* _Activity_
In the data below, begin at the line with "(587, 508) none" and stop after the line with "(536, 494) none"; output those lines exactly and no pictures.
Input START
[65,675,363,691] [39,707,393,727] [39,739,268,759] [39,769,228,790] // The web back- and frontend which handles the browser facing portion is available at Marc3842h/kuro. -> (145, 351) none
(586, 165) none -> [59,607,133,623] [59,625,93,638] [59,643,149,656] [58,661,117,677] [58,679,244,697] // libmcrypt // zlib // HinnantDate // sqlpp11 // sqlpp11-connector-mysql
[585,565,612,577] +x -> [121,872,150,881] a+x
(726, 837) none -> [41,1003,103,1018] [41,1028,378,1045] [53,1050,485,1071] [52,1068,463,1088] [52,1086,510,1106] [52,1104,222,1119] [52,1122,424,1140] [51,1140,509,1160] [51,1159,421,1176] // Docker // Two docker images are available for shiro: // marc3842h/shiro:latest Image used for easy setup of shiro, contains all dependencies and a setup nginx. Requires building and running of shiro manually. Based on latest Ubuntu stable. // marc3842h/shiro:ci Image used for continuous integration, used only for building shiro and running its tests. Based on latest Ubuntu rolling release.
Input END
Input START
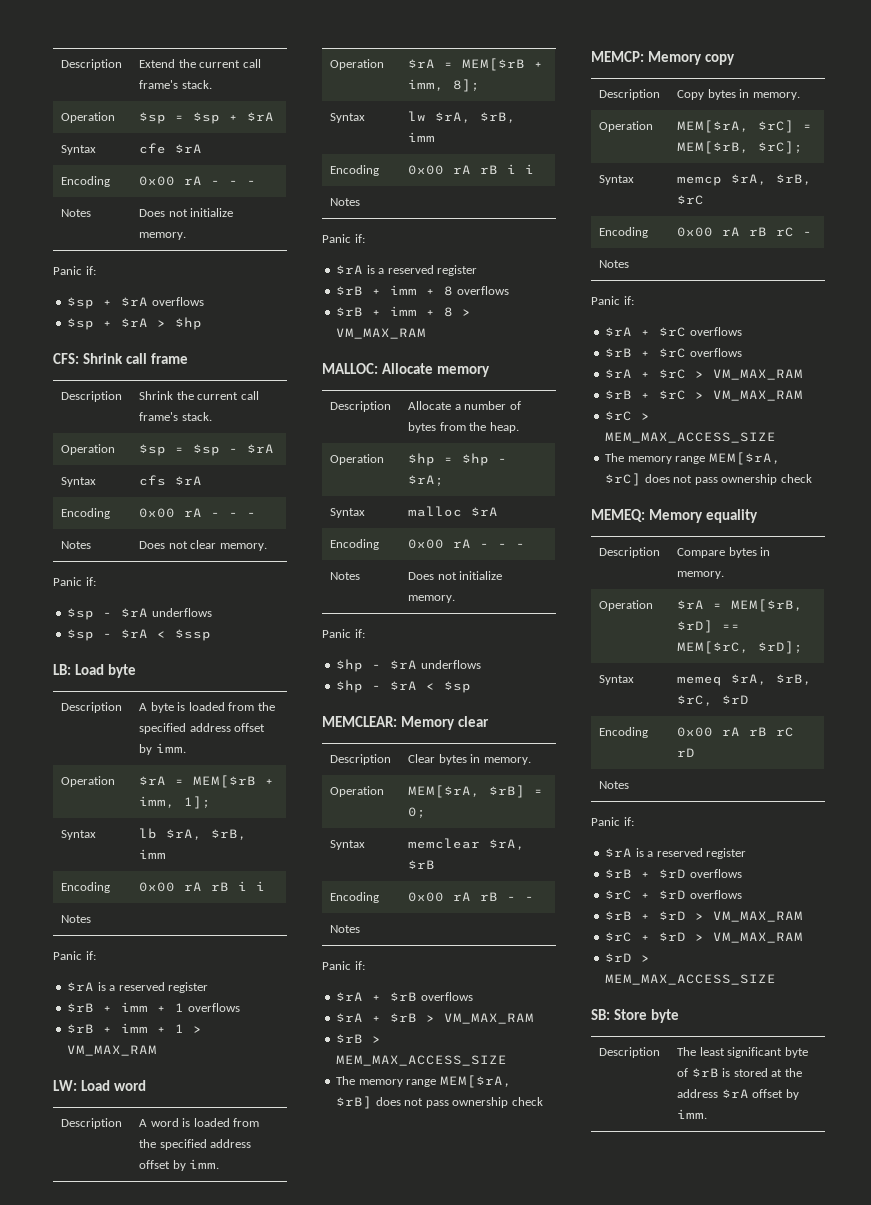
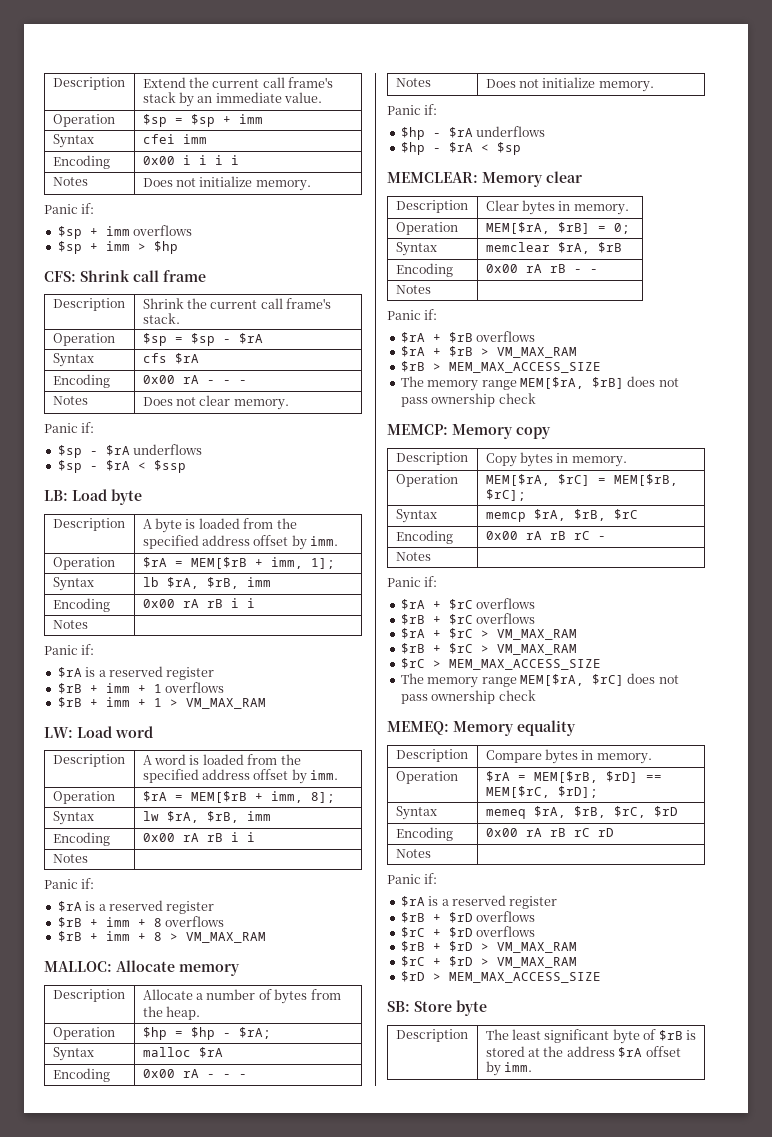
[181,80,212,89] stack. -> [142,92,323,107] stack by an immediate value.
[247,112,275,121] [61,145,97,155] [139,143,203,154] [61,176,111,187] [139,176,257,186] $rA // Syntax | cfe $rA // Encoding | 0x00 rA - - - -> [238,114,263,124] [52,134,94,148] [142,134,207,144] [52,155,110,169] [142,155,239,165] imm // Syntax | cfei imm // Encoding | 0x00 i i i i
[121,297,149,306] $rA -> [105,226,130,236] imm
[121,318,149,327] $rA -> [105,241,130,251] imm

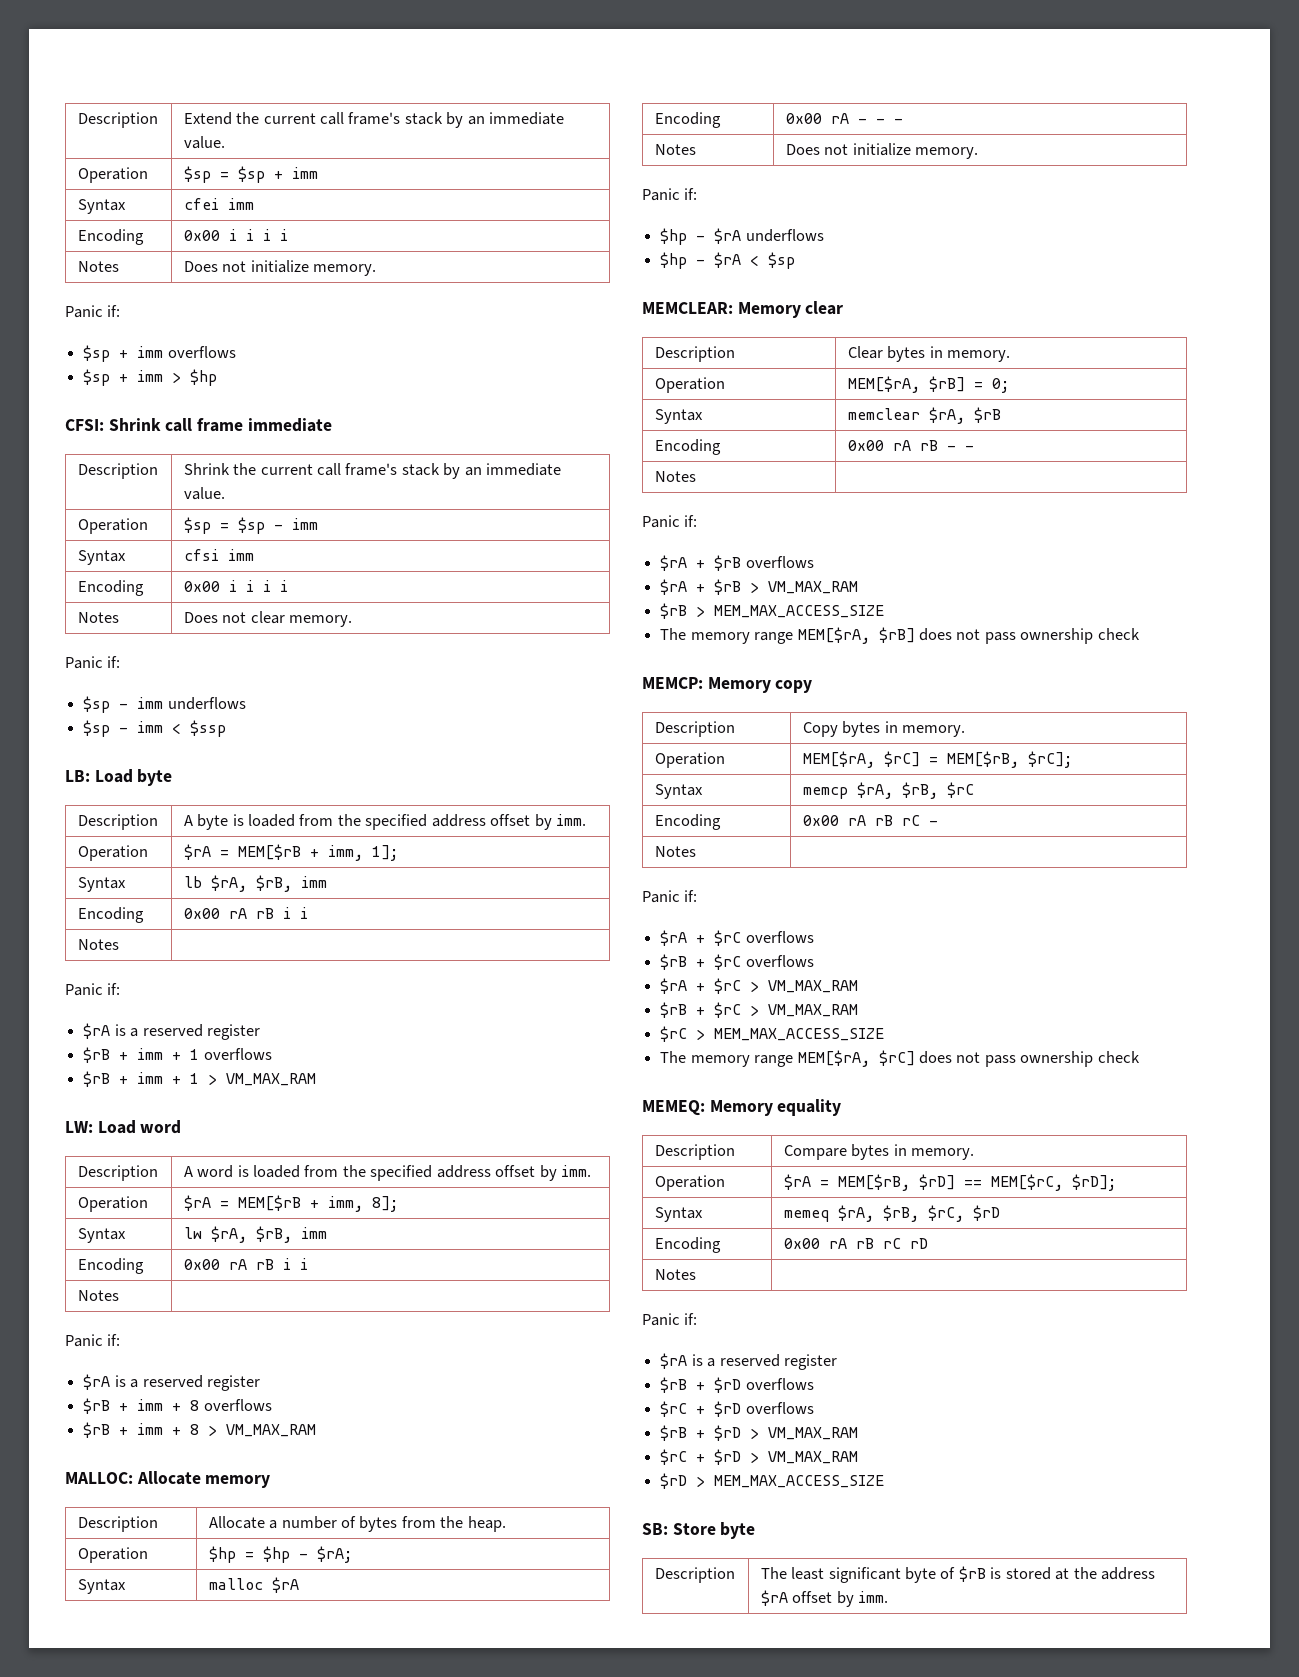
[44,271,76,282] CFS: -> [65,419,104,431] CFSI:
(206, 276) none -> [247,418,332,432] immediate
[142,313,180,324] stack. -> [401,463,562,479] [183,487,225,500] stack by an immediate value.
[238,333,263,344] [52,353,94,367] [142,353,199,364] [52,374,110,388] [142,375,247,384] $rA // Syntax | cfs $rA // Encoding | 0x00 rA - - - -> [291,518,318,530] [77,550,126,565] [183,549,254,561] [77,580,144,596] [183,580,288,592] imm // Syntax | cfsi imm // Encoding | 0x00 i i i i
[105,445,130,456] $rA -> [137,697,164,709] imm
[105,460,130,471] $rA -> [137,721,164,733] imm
Input END
Input START
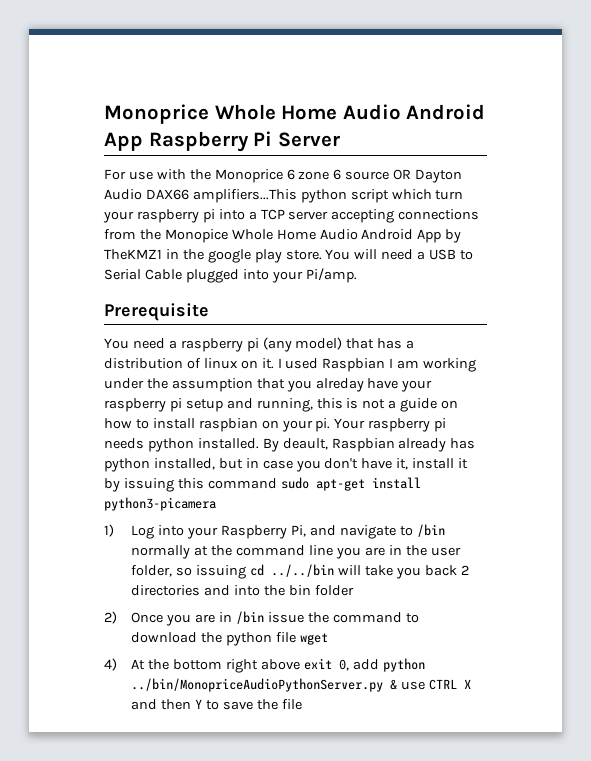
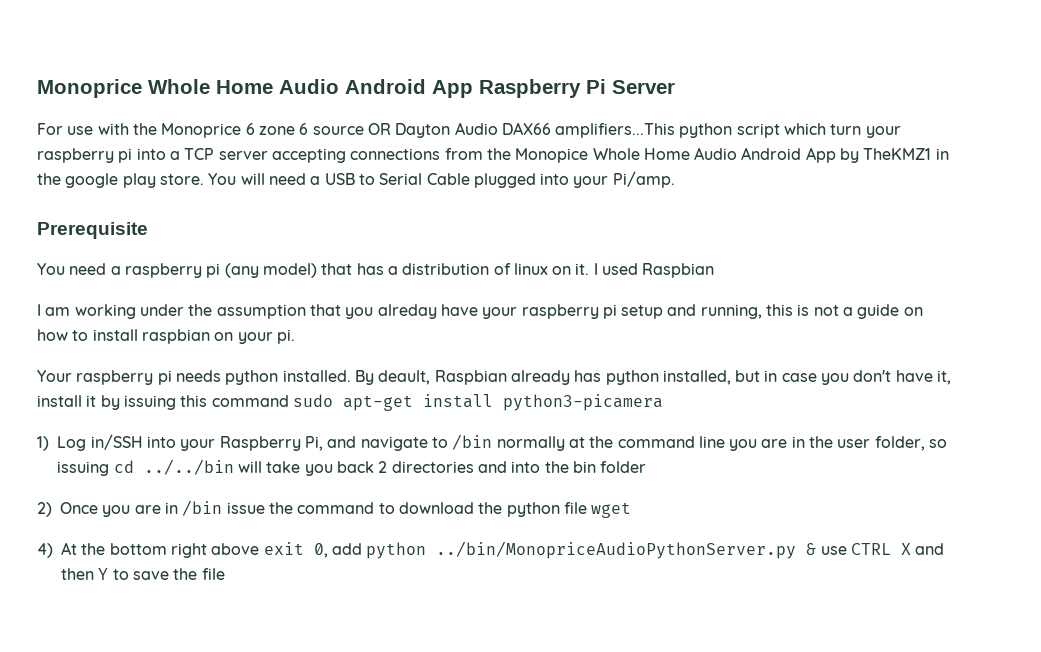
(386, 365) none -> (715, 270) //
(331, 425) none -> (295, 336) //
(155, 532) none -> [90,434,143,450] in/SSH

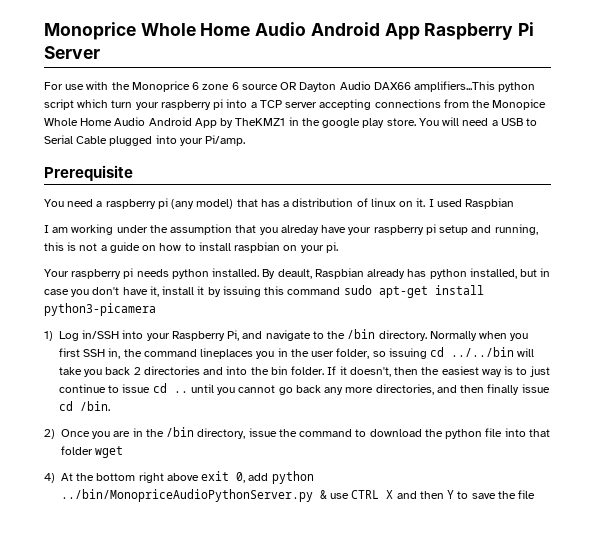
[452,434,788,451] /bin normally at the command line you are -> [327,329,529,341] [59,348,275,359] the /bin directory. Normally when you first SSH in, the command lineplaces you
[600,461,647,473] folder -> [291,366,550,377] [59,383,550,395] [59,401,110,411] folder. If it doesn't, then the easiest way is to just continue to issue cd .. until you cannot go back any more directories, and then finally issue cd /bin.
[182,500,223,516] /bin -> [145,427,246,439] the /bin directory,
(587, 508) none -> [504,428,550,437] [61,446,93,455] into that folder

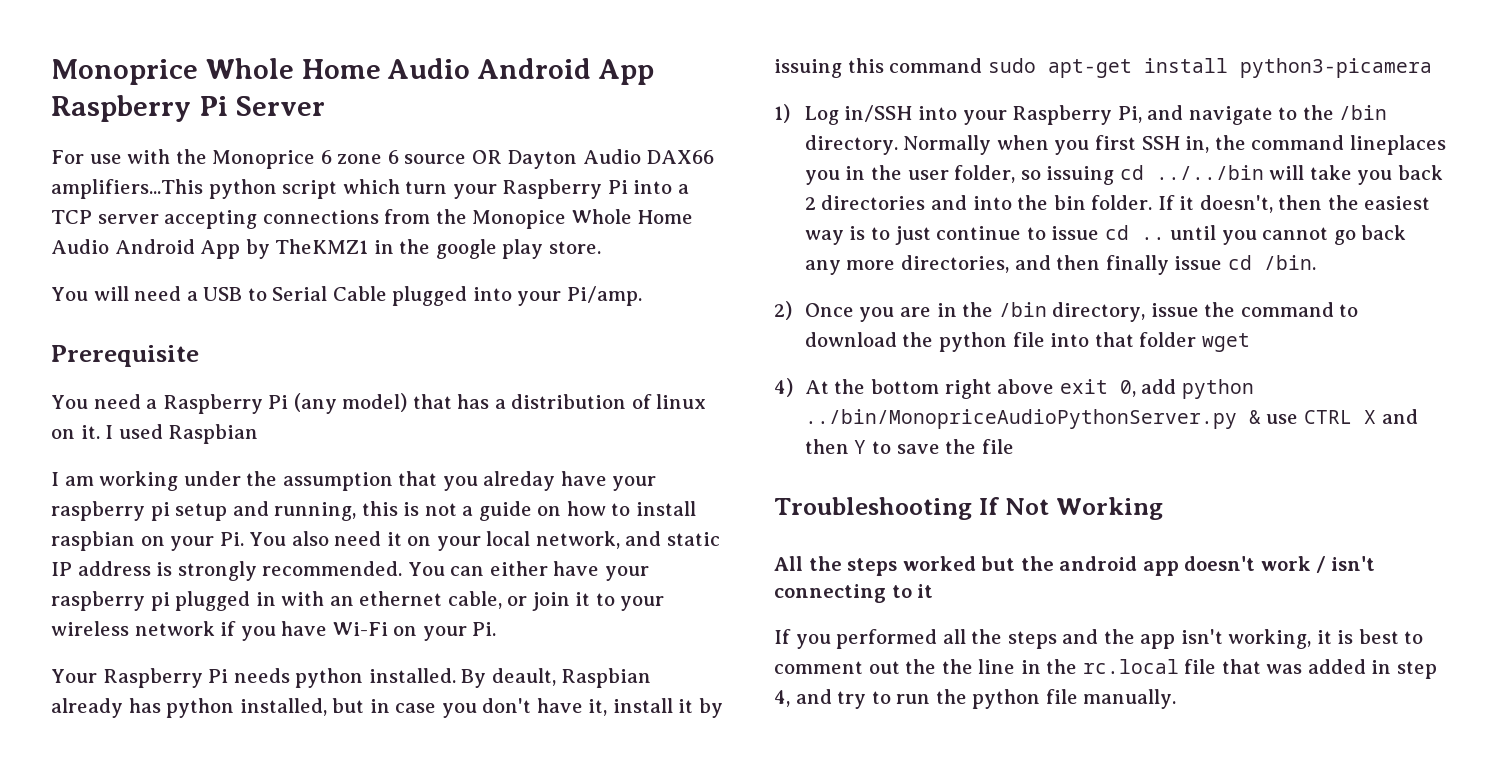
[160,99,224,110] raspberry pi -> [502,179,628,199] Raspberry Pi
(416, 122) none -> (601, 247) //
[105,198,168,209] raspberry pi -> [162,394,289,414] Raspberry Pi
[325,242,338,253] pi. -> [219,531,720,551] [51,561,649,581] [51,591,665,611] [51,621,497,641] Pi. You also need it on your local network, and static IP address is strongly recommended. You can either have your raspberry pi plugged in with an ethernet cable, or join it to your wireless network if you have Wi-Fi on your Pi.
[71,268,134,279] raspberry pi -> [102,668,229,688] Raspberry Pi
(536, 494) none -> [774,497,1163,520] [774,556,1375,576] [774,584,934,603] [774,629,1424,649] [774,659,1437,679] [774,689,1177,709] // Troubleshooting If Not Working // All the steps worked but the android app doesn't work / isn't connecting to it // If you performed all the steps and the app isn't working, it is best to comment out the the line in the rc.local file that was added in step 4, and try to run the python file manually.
Input END
* _Answer to the exercise_
(587, 508) none -> [504,428,550,437] [61,446,93,455] into that folder

[160,99,224,110] raspberry pi -> [502,179,628,199] Raspberry Pi
(416, 122) none -> (601, 247) //
[105,198,168,209] raspberry pi -> [162,394,289,414] Raspberry Pi
[325,242,338,253] pi. -> [219,531,720,551] [51,561,649,581] [51,591,665,611] [51,621,497,641] Pi. You also need it on your local network, and static IP address is strongly recommended. You can either have your raspberry pi plugged in with an ethernet cable, or join it to your wireless network if you have Wi-Fi on your Pi.
[71,268,134,279] raspberry pi -> [102,668,229,688] Raspberry Pi
(536, 494) none -> [774,497,1163,520] [774,556,1375,576] [774,584,934,603] [774,629,1424,649] [774,659,1437,679] [774,689,1177,709] // Troubleshooting If Not Working // All the steps worked but the android app doesn't work / isn't connecting to it // If you performed all the steps and the app isn't working, it is best to comment out the the line in the rc.local file that was added in step 4, and try to run the python file manually.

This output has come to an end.